Work instructions :: The full set of entries below should be transcribed exactly.

Change listing data ::
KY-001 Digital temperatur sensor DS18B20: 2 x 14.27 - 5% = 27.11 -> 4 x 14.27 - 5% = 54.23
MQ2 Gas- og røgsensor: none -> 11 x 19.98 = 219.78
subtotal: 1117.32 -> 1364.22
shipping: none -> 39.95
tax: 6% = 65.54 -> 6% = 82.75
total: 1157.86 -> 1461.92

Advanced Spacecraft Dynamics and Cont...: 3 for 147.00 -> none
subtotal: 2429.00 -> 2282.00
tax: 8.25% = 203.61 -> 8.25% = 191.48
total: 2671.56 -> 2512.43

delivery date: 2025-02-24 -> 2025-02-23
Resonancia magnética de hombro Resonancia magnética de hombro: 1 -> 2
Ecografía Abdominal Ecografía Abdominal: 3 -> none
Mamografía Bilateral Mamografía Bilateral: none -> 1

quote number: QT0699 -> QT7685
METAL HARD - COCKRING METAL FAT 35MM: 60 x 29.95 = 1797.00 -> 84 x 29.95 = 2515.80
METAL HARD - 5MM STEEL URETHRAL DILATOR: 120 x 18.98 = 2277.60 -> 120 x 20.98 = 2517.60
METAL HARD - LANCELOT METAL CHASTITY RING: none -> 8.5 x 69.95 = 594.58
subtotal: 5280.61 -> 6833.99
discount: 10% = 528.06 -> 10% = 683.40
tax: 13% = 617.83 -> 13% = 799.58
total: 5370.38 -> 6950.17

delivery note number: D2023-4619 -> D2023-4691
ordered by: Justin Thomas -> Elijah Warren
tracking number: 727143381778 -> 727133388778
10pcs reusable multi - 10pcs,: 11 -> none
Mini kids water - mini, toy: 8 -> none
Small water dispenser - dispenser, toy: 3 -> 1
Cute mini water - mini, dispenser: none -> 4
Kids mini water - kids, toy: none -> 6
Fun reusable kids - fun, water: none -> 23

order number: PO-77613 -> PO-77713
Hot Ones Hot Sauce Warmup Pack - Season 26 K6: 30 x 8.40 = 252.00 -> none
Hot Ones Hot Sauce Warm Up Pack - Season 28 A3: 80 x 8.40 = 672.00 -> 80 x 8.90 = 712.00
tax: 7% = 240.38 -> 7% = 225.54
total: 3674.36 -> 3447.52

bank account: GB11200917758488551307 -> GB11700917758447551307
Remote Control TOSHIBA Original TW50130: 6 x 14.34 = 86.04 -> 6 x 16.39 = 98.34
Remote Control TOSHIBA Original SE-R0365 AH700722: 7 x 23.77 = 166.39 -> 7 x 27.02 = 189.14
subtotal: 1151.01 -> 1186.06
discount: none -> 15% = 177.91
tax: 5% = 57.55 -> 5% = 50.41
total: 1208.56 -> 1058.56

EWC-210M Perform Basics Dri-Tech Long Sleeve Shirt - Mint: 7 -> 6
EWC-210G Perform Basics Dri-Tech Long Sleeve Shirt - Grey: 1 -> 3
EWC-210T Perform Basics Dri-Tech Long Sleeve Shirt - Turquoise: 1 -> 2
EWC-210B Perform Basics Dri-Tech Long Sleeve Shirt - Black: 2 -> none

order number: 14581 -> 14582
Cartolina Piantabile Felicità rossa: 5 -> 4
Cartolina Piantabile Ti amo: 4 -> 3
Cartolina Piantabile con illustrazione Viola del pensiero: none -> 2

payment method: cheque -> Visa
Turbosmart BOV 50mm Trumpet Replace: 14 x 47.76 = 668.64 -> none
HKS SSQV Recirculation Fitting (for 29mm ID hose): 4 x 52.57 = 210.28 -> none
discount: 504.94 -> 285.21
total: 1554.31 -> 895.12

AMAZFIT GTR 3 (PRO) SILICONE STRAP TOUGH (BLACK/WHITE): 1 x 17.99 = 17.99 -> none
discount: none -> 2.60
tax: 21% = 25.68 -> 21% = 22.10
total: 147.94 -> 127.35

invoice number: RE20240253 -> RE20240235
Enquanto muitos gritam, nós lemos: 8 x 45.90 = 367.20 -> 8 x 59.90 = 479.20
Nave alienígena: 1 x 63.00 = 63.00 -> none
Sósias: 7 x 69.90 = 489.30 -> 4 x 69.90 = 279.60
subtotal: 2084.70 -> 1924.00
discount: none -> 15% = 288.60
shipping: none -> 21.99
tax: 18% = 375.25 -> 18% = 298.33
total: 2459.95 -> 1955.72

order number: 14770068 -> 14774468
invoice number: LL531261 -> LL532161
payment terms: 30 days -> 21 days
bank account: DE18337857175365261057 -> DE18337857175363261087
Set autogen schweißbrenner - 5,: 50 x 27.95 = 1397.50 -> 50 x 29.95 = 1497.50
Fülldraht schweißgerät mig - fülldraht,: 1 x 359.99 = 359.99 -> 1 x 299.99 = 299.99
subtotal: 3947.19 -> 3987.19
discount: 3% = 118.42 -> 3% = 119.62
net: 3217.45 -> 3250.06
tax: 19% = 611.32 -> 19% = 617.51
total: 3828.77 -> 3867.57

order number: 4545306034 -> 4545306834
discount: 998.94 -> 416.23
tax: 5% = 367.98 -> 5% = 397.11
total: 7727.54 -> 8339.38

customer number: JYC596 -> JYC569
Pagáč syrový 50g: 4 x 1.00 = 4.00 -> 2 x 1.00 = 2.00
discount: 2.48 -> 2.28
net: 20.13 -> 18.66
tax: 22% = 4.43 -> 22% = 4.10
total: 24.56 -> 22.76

Problem solution ::
KY-001 Digital temperatur sensor DS18B20: 2 x 14.27 - 5% = 27.11 -> 4 x 14.27 - 5% = 54.23
MQ2 Gas- og røgsensor: none -> 11 x 19.98 = 219.78
subtotal: 1117.32 -> 1364.22
shipping: none -> 39.95
tax: 6% = 65.54 -> 6% = 82.75
total: 1157.86 -> 1461.92

Advanced Spacecraft Dynamics and Cont...: 3 for 147.00 -> none
subtotal: 2429.00 -> 2282.00
tax: 8.25% = 203.61 -> 8.25% = 191.48
total: 2671.56 -> 2512.43

delivery date: 2025-02-24 -> 2025-02-23
Resonancia magnética de hombro Resonancia magnética de hombro: 1 -> 2
Ecografía Abdominal Ecografía Abdominal: 3 -> none
Mamografía Bilateral Mamografía Bilateral: none -> 1

quote number: QT0699 -> QT7685
METAL HARD - COCKRING METAL FAT 35MM: 60 x 29.95 = 1797.00 -> 84 x 29.95 = 2515.80
METAL HARD - 5MM STEEL URETHRAL DILATOR: 120 x 18.98 = 2277.60 -> 120 x 20.98 = 2517.60
METAL HARD - LANCELOT METAL CHASTITY RING: none -> 8.5 x 69.95 = 594.58
subtotal: 5280.61 -> 6833.99
discount: 10% = 528.06 -> 10% = 683.40
tax: 13% = 617.83 -> 13% = 799.58
total: 5370.38 -> 6950.17

delivery note number: D2023-4619 -> D2023-4691
ordered by: Justin Thomas -> Elijah Warren
tracking number: 727143381778 -> 727133388778
10pcs reusable multi - 10pcs,: 11 -> none
Mini kids water - mini, toy: 8 -> none
Small water dispenser - dispenser, toy: 3 -> 1
Cute mini water - mini, dispenser: none -> 4
Kids mini water - kids, toy: none -> 6
Fun reusable kids - fun, water: none -> 23

order number: PO-77613 -> PO-77713
Hot Ones Hot Sauce Warmup Pack - Season 26 K6: 30 x 8.40 = 252.00 -> none
Hot Ones Hot Sauce Warm Up Pack - Season 28 A3: 80 x 8.40 = 672.00 -> 80 x 8.90 = 712.00
tax: 7% = 240.38 -> 7% = 225.54
total: 3674.36 -> 3447.52

bank account: GB11200917758488551307 -> GB11700917758447551307
Remote Control TOSHIBA Original TW50130: 6 x 14.34 = 86.04 -> 6 x 16.39 = 98.34
Remote Control TOSHIBA Original SE-R0365 AH700722: 7 x 23.77 = 166.39 -> 7 x 27.02 = 189.14
subtotal: 1151.01 -> 1186.06
discount: none -> 15% = 177.91
tax: 5% = 57.55 -> 5% = 50.41
total: 1208.56 -> 1058.56

EWC-210M Perform Basics Dri-Tech Long Sleeve Shirt - Mint: 7 -> 6
EWC-210G Perform Basics Dri-Tech Long Sleeve Shirt - Grey: 1 -> 3
EWC-210T Perform Basics Dri-Tech Long Sleeve Shirt - Turquoise: 1 -> 2
EWC-210B Perform Basics Dri-Tech Long Sleeve Shirt - Black: 2 -> none

order number: 14581 -> 14582
Cartolina Piantabile Felicità rossa: 5 -> 4
Cartolina Piantabile Ti amo: 4 -> 3
Cartolina Piantabile con illustrazione Viola del pensiero: none -> 2

payment method: cheque -> Visa
Turbosmart BOV 50mm Trumpet Replace: 14 x 47.76 = 668.64 -> none
HKS SSQV Recirculation Fitting (for 29mm ID hose): 4 x 52.57 = 210.28 -> none
discount: 504.94 -> 285.21
total: 1554.31 -> 895.12

AMAZFIT GTR 3 (PRO) SILICONE STRAP TOUGH (BLACK/WHITE): 1 x 17.99 = 17.99 -> none
discount: none -> 2.60
tax: 21% = 25.68 -> 21% = 22.10
total: 147.94 -> 127.35

invoice number: RE20240253 -> RE20240235
Enquanto muitos gritam, nós lemos: 8 x 45.90 = 367.20 -> 8 x 59.90 = 479.20
Nave alienígena: 1 x 63.00 = 63.00 -> none
Sósias: 7 x 69.90 = 489.30 -> 4 x 69.90 = 279.60
subtotal: 2084.70 -> 1924.00
discount: none -> 15% = 288.60
shipping: none -> 21.99
tax: 18% = 375.25 -> 18% = 298.33
total: 2459.95 -> 1955.72

order number: 14770068 -> 14774468
invoice number: LL531261 -> LL532161
payment terms: 30 days -> 21 days
bank account: DE18337857175365261057 -> DE18337857175363261087
Set autogen schweißbrenner - 5,: 50 x 27.95 = 1397.50 -> 50 x 29.95 = 1497.50
Fülldraht schweißgerät mig - fülldraht,: 1 x 359.99 = 359.99 -> 1 x 299.99 = 299.99
subtotal: 3947.19 -> 3987.19
discount: 3% = 118.42 -> 3% = 119.62
net: 3217.45 -> 3250.06
tax: 19% = 611.32 -> 19% = 617.51
total: 3828.77 -> 3867.57

order number: 4545306034 -> 4545306834
discount: 998.94 -> 416.23
tax: 5% = 367.98 -> 5% = 397.11
total: 7727.54 -> 8339.38

customer number: JYC596 -> JYC569
Pagáč syrový 50g: 4 x 1.00 = 4.00 -> 2 x 1.00 = 2.00
discount: 2.48 -> 2.28
net: 20.13 -> 18.66
tax: 22% = 4.43 -> 22% = 4.10
total: 24.56 -> 22.76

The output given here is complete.